→ THE DATA:
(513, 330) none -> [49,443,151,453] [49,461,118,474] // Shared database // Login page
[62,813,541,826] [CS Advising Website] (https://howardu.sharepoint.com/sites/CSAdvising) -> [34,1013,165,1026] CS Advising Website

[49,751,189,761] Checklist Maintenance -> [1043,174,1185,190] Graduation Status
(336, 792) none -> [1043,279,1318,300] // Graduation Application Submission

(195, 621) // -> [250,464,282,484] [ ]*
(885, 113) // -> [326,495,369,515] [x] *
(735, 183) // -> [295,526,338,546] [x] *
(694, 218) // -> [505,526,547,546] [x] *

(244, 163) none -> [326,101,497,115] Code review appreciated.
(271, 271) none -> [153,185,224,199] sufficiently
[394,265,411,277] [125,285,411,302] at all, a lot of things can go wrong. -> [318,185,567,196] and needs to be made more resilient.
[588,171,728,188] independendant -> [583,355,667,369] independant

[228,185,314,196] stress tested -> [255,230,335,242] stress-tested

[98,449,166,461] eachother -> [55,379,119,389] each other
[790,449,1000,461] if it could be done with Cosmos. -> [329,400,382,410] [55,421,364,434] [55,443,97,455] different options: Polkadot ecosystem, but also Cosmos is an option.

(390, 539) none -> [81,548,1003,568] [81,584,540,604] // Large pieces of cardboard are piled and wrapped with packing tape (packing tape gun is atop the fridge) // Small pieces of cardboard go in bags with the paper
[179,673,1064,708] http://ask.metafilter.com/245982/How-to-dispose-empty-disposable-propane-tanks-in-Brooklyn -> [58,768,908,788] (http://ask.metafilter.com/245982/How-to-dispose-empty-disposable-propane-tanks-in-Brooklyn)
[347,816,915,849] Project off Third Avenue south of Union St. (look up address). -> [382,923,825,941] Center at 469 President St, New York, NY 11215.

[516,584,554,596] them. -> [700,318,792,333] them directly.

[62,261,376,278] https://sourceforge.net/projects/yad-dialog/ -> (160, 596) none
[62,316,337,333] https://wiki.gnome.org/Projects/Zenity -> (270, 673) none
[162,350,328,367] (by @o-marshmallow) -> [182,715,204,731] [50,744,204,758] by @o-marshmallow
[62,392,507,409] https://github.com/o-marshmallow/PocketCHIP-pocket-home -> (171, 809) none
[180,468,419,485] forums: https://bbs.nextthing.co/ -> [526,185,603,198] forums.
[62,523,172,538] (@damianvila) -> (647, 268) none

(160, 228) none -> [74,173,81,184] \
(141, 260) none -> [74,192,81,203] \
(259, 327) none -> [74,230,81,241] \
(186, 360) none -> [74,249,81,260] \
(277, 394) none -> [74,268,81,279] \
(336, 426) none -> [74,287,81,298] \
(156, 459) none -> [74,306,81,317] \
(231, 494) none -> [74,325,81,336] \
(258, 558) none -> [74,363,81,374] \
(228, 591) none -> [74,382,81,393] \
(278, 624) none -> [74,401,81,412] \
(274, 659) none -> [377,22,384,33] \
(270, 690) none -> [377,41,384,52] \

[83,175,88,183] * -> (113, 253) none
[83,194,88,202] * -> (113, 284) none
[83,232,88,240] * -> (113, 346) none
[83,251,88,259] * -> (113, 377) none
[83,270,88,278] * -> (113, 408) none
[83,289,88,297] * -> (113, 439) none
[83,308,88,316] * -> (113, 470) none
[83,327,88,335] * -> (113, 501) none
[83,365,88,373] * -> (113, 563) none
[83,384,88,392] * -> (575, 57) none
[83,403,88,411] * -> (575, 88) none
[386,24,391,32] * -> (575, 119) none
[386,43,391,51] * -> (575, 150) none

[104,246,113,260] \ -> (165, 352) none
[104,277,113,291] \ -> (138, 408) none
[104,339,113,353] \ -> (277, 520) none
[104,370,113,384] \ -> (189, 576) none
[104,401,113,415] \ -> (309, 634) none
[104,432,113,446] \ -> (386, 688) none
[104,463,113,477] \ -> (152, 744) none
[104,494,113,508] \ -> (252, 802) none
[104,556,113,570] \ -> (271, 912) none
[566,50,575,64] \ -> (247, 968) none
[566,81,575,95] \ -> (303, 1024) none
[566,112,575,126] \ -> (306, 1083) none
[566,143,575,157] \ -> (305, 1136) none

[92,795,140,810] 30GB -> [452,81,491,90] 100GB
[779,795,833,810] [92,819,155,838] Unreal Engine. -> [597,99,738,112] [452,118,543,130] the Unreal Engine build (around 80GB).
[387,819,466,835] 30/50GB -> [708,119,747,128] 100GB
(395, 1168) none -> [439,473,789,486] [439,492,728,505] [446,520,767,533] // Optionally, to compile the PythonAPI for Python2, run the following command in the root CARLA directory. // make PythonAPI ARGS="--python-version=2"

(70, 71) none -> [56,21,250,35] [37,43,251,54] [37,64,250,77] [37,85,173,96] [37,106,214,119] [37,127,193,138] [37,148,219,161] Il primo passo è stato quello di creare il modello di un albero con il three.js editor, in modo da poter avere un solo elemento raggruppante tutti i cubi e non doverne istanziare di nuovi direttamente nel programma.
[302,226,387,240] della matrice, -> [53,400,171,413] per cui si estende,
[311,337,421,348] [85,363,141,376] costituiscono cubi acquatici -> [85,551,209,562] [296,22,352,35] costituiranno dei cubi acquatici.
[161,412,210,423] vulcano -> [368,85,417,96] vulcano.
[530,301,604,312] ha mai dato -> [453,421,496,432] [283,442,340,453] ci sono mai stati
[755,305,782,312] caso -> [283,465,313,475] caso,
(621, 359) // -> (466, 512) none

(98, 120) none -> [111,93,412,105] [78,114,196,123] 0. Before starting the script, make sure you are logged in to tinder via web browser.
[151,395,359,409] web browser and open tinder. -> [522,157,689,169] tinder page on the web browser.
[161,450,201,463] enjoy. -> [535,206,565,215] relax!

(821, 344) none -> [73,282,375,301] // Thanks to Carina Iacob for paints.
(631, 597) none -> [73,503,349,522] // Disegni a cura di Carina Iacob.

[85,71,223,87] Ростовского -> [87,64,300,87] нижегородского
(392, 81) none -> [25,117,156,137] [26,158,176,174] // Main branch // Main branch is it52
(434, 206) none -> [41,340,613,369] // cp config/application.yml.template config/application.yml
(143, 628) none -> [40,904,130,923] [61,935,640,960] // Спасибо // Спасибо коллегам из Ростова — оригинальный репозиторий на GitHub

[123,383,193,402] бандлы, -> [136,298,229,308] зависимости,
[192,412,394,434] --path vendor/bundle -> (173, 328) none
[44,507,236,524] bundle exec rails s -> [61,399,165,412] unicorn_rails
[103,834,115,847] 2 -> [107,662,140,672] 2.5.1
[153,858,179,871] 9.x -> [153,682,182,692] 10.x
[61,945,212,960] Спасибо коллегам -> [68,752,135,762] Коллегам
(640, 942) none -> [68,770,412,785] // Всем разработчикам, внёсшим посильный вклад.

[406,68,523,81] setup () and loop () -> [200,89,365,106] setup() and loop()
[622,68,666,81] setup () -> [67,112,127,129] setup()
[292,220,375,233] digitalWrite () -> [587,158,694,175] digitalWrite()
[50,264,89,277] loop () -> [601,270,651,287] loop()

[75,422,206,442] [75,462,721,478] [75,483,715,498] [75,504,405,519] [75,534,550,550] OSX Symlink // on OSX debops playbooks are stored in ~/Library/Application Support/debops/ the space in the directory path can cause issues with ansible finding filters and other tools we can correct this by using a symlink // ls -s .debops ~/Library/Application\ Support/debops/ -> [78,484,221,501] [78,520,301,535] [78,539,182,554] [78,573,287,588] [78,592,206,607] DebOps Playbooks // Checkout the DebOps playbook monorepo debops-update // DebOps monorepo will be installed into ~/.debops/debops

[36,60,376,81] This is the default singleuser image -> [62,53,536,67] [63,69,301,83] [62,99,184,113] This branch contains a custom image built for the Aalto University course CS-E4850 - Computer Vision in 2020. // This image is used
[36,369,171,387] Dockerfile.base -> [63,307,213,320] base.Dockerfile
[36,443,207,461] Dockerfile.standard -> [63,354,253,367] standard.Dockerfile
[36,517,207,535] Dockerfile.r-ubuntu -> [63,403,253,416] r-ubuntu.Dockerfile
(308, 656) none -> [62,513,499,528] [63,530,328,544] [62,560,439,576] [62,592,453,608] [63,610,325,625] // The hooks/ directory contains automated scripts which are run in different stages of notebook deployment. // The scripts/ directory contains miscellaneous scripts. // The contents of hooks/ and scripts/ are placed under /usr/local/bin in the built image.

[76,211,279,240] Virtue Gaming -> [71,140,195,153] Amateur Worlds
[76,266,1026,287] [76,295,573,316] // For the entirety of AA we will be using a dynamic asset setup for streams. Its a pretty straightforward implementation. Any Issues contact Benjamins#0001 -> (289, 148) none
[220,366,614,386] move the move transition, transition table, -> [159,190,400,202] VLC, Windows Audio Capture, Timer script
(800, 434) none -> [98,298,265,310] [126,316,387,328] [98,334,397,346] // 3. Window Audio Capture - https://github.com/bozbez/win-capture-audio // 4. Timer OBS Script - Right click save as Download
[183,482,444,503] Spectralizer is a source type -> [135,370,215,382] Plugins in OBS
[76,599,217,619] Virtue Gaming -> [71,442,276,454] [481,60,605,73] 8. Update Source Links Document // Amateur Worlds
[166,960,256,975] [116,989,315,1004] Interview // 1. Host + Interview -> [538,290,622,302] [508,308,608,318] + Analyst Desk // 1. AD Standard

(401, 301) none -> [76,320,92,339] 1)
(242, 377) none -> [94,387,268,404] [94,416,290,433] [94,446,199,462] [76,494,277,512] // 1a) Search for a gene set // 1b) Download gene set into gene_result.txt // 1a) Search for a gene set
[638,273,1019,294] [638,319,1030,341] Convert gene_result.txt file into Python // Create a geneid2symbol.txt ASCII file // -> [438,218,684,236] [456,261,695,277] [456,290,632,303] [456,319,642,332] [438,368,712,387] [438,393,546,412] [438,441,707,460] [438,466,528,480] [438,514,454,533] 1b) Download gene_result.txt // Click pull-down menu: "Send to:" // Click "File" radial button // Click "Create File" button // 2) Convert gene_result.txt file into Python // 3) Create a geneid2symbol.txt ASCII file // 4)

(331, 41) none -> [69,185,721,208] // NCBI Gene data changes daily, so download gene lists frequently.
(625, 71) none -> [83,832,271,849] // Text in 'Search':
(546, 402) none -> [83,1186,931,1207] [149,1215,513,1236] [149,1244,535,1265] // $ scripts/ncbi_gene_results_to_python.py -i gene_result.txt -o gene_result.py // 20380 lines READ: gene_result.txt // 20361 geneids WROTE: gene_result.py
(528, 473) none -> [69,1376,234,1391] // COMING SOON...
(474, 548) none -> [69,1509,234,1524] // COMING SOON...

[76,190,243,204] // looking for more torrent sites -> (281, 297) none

→ ASSIGNED TASK: All lines from the opening of the material through the line that contains "(336, 792) none" are to be printed exactly, with no others.

→ ANSWER TO THE PROBLEM:
(513, 330) none -> [49,443,151,453] [49,461,118,474] // Shared database // Login page
[62,813,541,826] [CS Advising Website] (https://howardu.sharepoint.com/sites/CSAdvising) -> [34,1013,165,1026] CS Advising Website

[49,751,189,761] Checklist Maintenance -> [1043,174,1185,190] Graduation Status
(336, 792) none -> [1043,279,1318,300] // Graduation Application Submission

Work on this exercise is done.